Reproduce only the lines that begin at the line with "[219,337,486,375] 190 EUR" and run to the end of the entries; omit every picture.

Revision tracking records:
'''

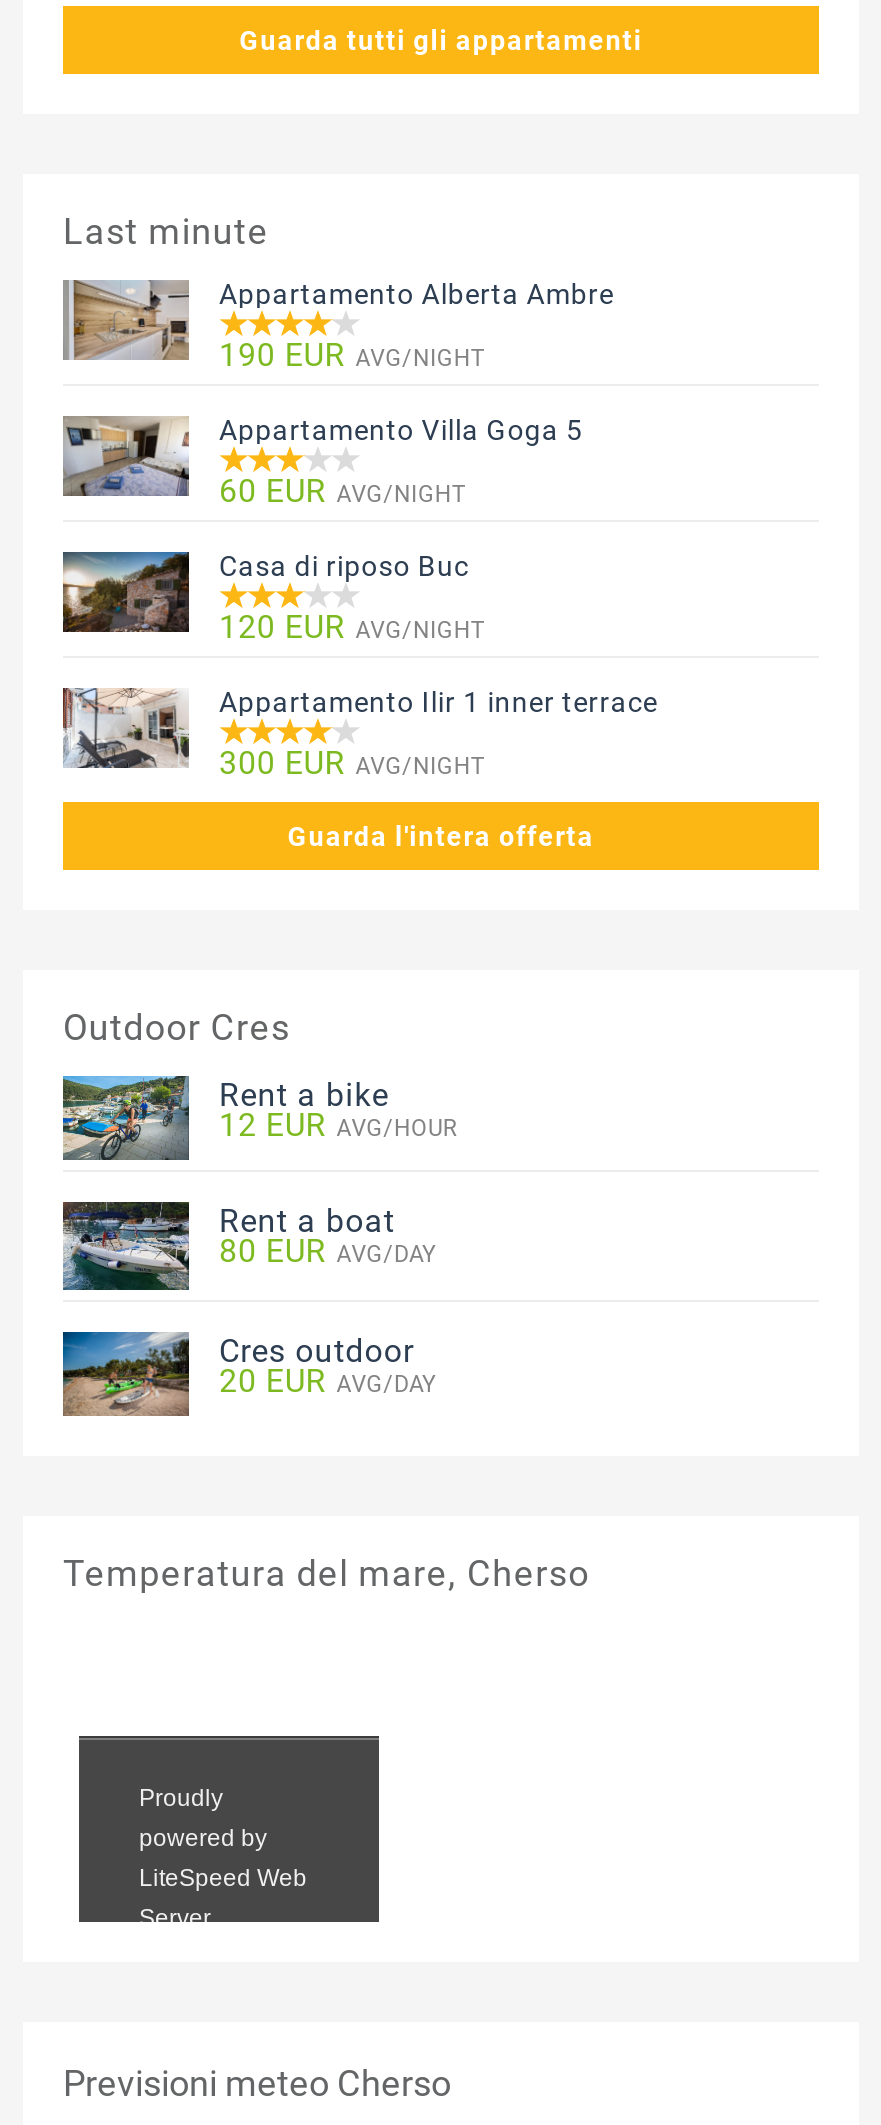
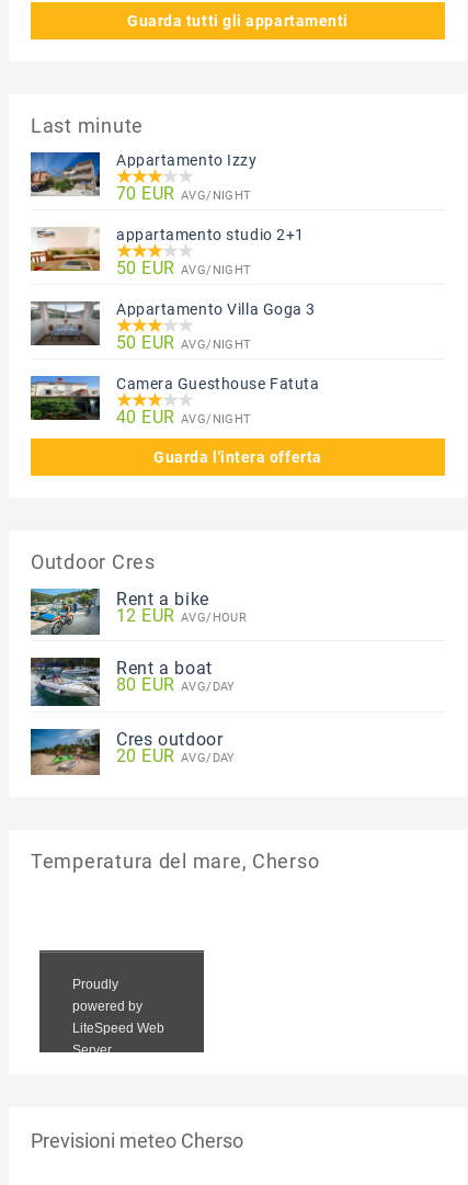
[63,278,614,360] [image] | Appartamento Alberta Ambre -> [30,151,257,196] [image] | Appartamento Izzy
[219,337,486,375] 190 EUR AVG/NIGHT -> [116,183,252,204] 70 EUR AVG/NIGHT
[63,415,583,498] [image] | Appartamento Villa Goga 5 -> [30,226,305,272] [image] | appartamento studio 2+1
[219,473,467,511] 60 EUR AVG/NIGHT -> [116,258,252,279] 50 EUR AVG/NIGHT
[61,551,469,630] [image] | Casa di riposo Buc -> [30,301,316,345] [image] | Appartamento Villa Goga 3
[219,609,486,647] 120 EUR AVG/NIGHT -> [116,332,252,353] 50 EUR AVG/NIGHT
[61,686,658,770] [image] | Appartamento Ilir 1 inner terrace -> [30,375,319,421] [image] | Camera Guesthouse Fatuta
[219,745,486,783] 300 EUR AVG/NIGHT -> [116,407,252,428] 40 EUR AVG/NIGHT

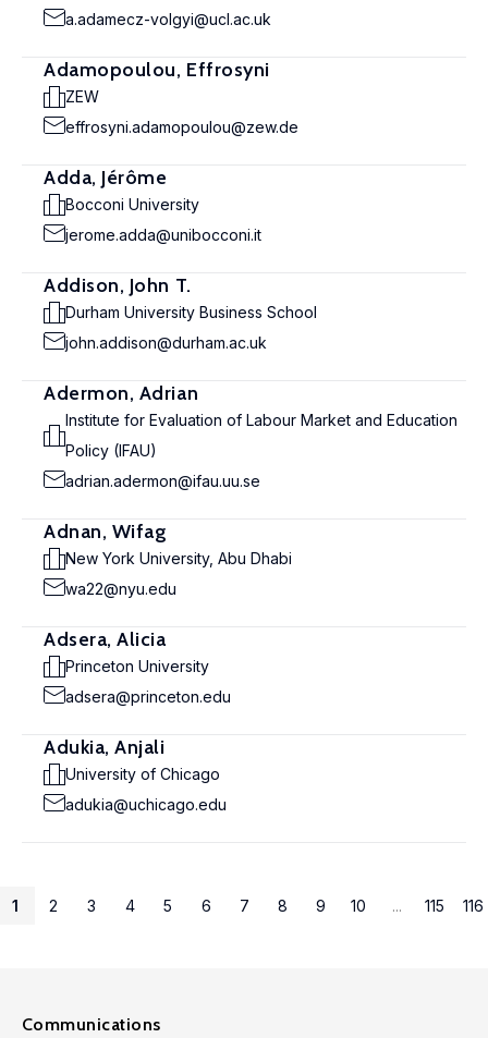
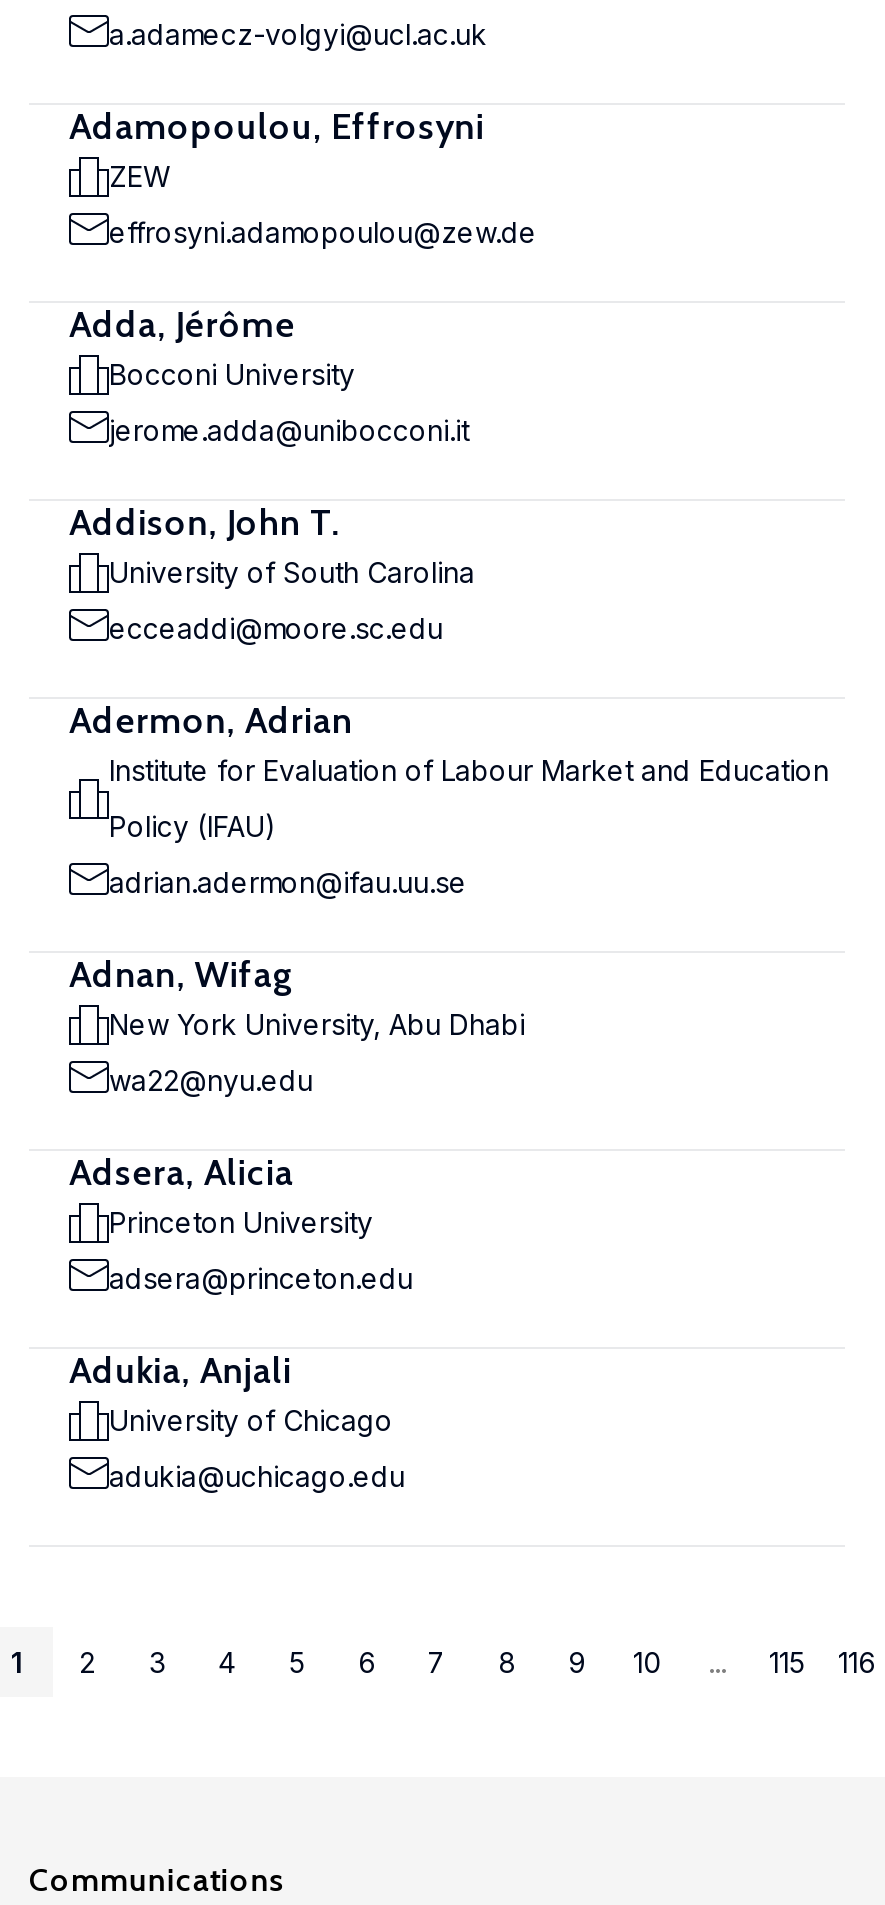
[65,303,317,321] Durham University Business School -> [109,555,475,589] University of South Carolina
[65,333,267,352] john.addison@durham.ac.uk -> [109,611,443,645] ecceaddi@moore.sc.edu

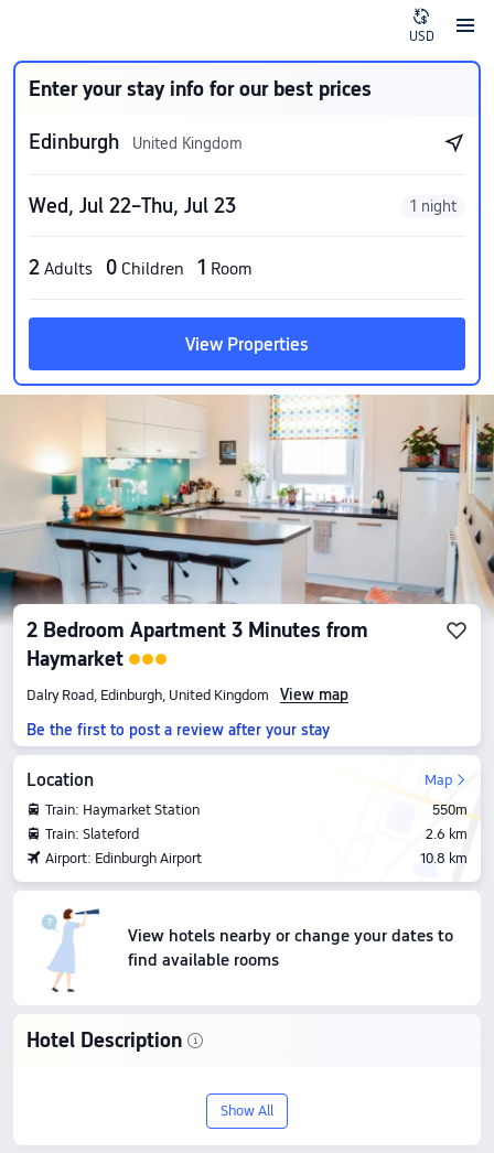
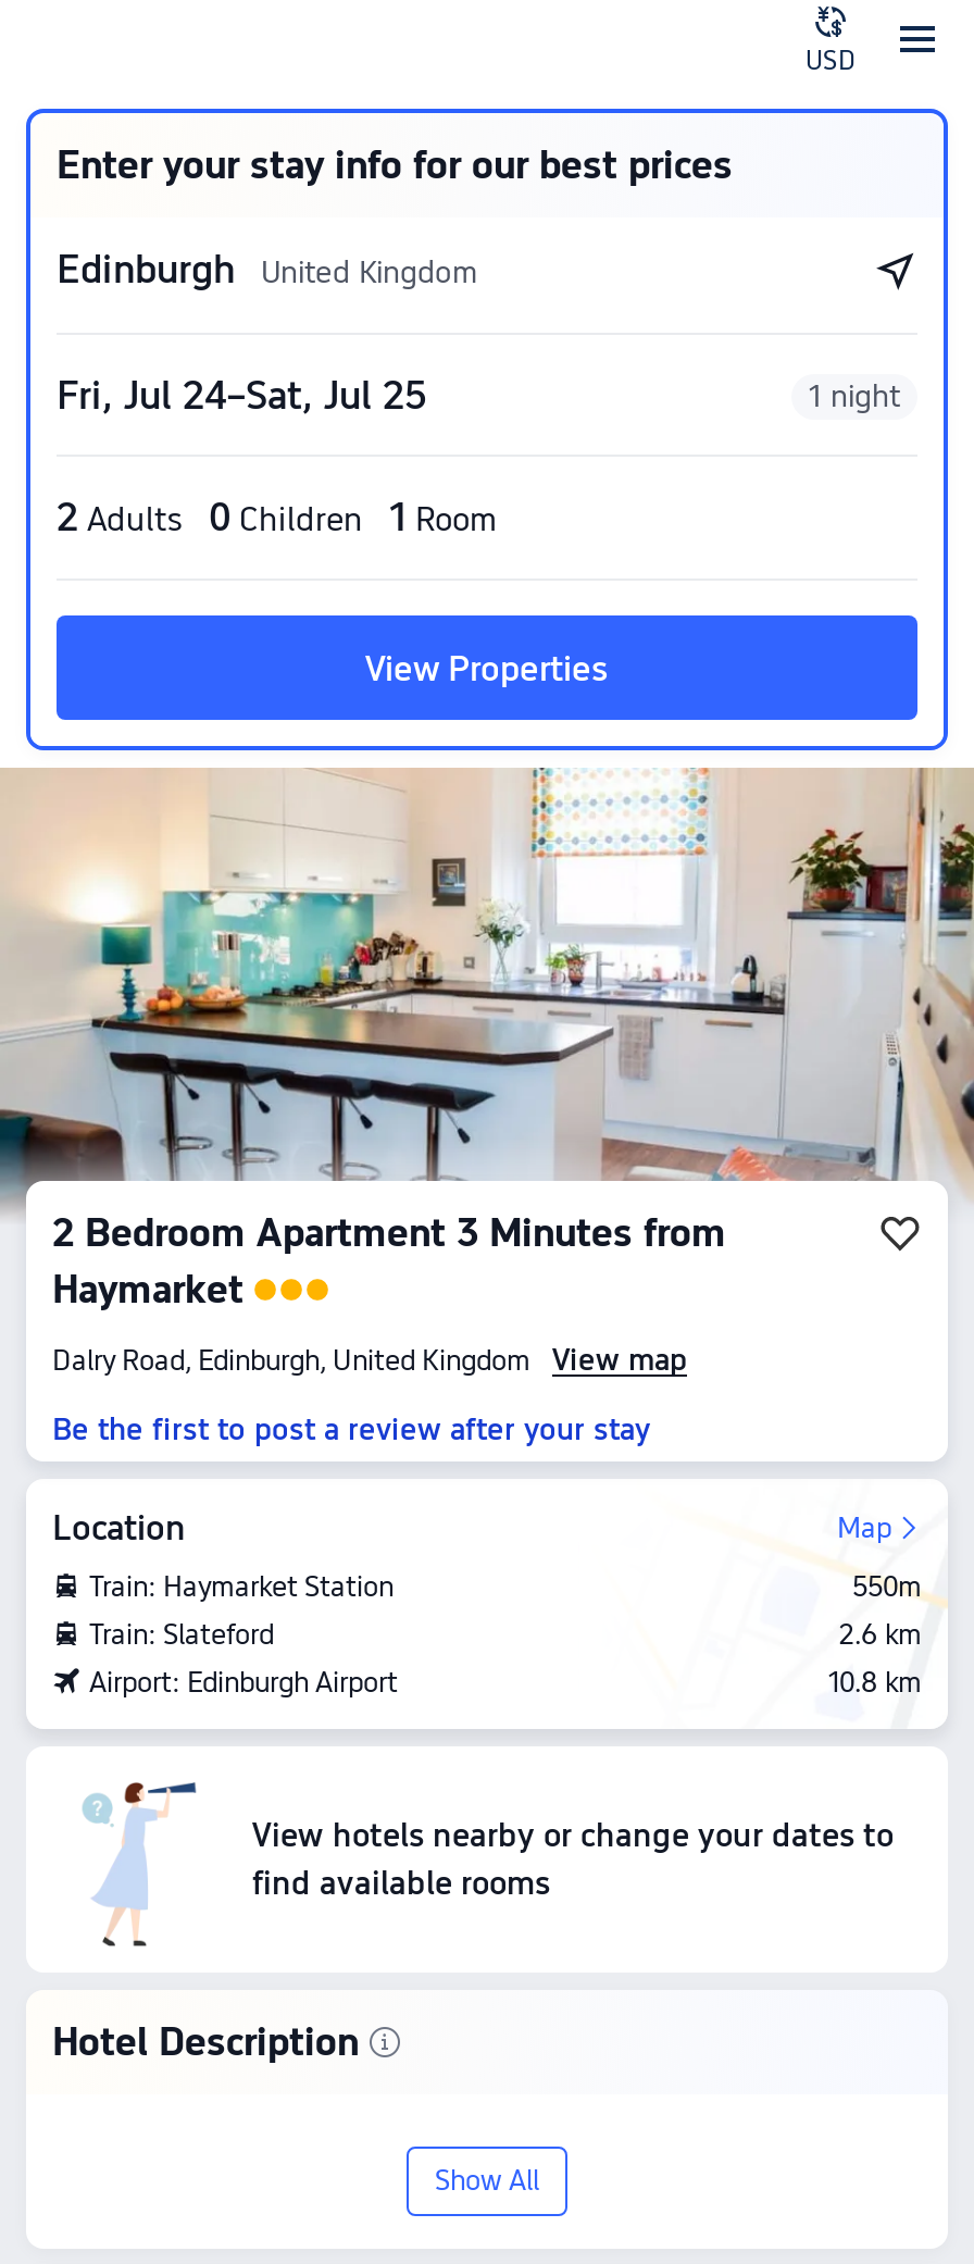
[29,194,236,217] Wed, Jul 22–Thu, Jul 23 -> [57,372,426,418] Fri, Jul 24–Sat, Jul 25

'''

### Answer to the exercise
[219,337,486,375] 190 EUR AVG/NIGHT -> [116,183,252,204] 70 EUR AVG/NIGHT
[63,415,583,498] [image] | Appartamento Villa Goga 5 -> [30,226,305,272] [image] | appartamento studio 2+1
[219,473,467,511] 60 EUR AVG/NIGHT -> [116,258,252,279] 50 EUR AVG/NIGHT
[61,551,469,630] [image] | Casa di riposo Buc -> [30,301,316,345] [image] | Appartamento Villa Goga 3
[219,609,486,647] 120 EUR AVG/NIGHT -> [116,332,252,353] 50 EUR AVG/NIGHT
[61,686,658,770] [image] | Appartamento Ilir 1 inner terrace -> [30,375,319,421] [image] | Camera Guesthouse Fatuta
[219,745,486,783] 300 EUR AVG/NIGHT -> [116,407,252,428] 40 EUR AVG/NIGHT

[65,303,317,321] Durham University Business School -> [109,555,475,589] University of South Carolina
[65,333,267,352] john.addison@durham.ac.uk -> [109,611,443,645] ecceaddi@moore.sc.edu

[29,194,236,217] Wed, Jul 22–Thu, Jul 23 -> [57,372,426,418] Fri, Jul 24–Sat, Jul 25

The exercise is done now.